■ EXERCISE
Print every line below that comes at or after the line containing "Porta Documentos London", exactly as written.
-------------------------
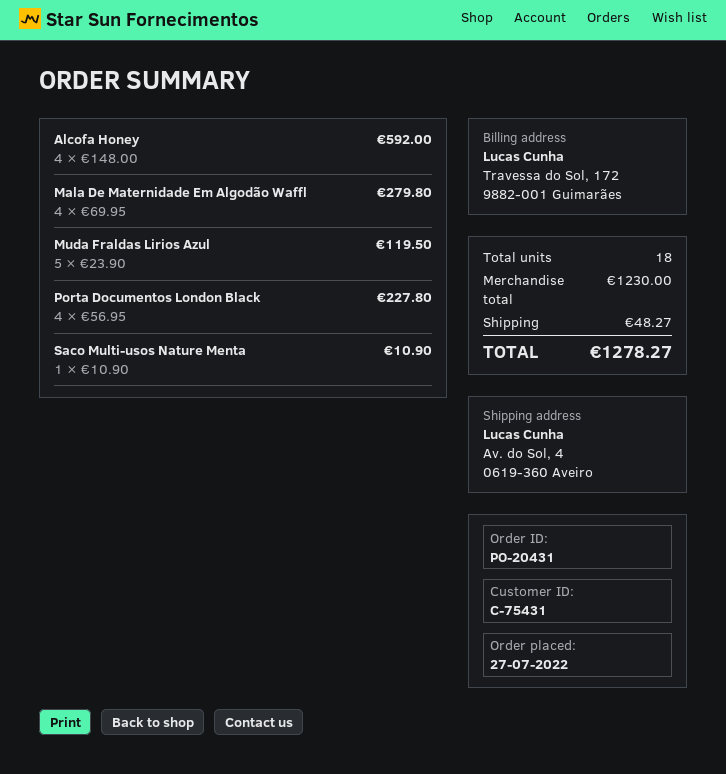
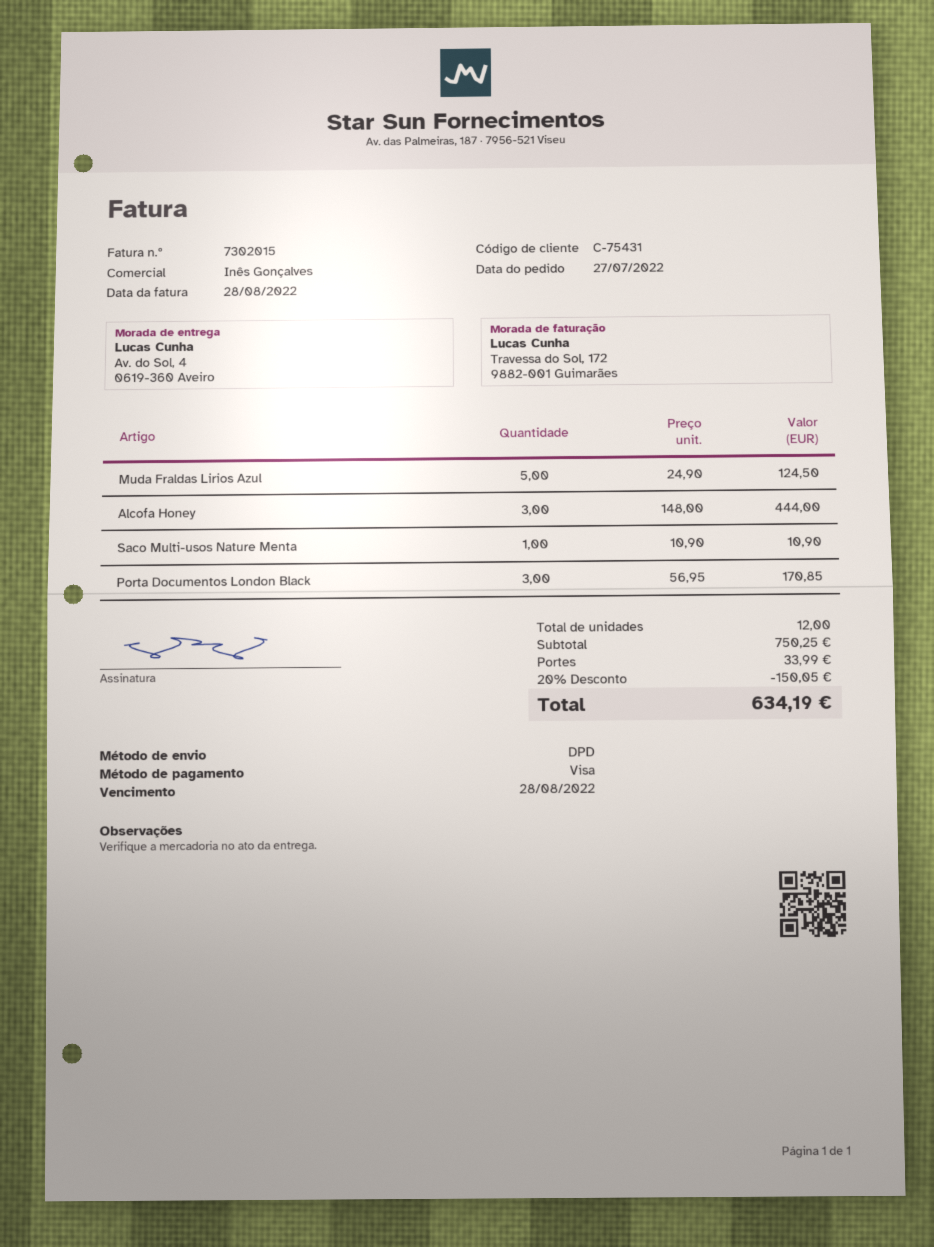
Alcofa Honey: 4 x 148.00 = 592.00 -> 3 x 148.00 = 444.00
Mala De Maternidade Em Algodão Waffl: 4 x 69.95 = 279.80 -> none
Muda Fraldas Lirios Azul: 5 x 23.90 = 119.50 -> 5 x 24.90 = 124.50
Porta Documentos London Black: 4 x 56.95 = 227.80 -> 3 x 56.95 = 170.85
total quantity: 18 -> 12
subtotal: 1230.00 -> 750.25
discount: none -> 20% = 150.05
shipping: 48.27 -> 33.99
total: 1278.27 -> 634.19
-------------------------
■ RESPONSE AREA
Porta Documentos London Black: 4 x 56.95 = 227.80 -> 3 x 56.95 = 170.85
total quantity: 18 -> 12
subtotal: 1230.00 -> 750.25
discount: none -> 20% = 150.05
shipping: 48.27 -> 33.99
total: 1278.27 -> 634.19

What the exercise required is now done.